Current PGx guidelines do not distinguish fluoropyrimidine dosing recommendations between treatment regimens. Fluoropyrimidine dosages in chemoradiation therapy are substantially lower compared to fluoropyrimidine dosages in other treatment regimens. Therefore, it was unclear if further fluoropyrimidine dose reductions could result in underdosing in DPYD variant allele carriers treated with chemoradiation therapy. In chapter 7 we compared severe toxicity between wild-type patients and DPYD variant allele carriers who received chemoradiation therapy, the latter group either treated with standard or reduced fluoropyrimidine dosages. DPYD variant allele carriers treated with regular fluoropyrimidine doses in chemoradiation therapy experienced severe toxicity more often compared to DPYD variant allele carriers treated with reduced fluoropyrimidine doses in chemoradiation therapy, showing dose reductions are required as well in this treatment regimen.
The feasibility of implementing prospective DPYD genotyping in daily clinical care was shown in chapter 8 of this thesis. The first 21 months of DPYD genotyping at the Leiden University Medical Center (LUMC) were investigated, starting with the introduction as routine care in April 2013 until the end of the observation period in December 2014. This study showed that the implementation of DPYD genotyping was first characterised by a learning or acceptance curve, but was feasible in a real world clinical setting with 90─100% of the patients treated with fluoropyrimidines being genotyped. This study also showed 90% dose adherence.
Another aspect of (DPYD) genotyping is the certainty of a test result, and the consequences of an erroneous result. In chapter 9 we describe the dilemma of confirmation practice as a quality control aspect of PGx testing. We discuss if it should be required to have two independent genotyping assays to correctly determine a genotype. In this study we discovered that, even after extensive validation, erroneous results can still occur due to misclassification of a genotype, e.g. caused by allele dropout. Despite the increase in costs and labour, a confirmation method is useful for genetic tests with high clinical impact, such as DPYD testing. Clear guidelines will help to align confirmatory laboratory practices for pharmacogenetics, which may need to be specified per gene and test.

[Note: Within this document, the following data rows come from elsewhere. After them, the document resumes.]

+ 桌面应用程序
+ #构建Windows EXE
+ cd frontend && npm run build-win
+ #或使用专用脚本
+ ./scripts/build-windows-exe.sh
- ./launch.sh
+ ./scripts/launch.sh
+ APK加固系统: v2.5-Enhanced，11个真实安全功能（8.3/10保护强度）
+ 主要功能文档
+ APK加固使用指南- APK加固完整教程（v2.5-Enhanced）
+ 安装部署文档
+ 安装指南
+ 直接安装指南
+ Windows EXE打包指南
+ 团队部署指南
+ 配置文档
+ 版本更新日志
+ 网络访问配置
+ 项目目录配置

Beyond current DPYD pharmacogenetics
In the first part of this thesis we describe how to reduce severe fluoropyrimidine-induced toxicity by DPYD genotyping of DPYD*2A, DPYD*13, c.2846A>T and c.1236G>A. Yet, it is known not all severe fluoropyrimidine-induced toxicity can be predicted by these four variants alone. Therefore, we investigated other options, beyond genotyping of the current four DPYD variants, to reduce severe fluoropyrimidine-induced toxicity. This is shown in the second part of this thesis, entitled “beyond current DPYD pharmacogenetics”.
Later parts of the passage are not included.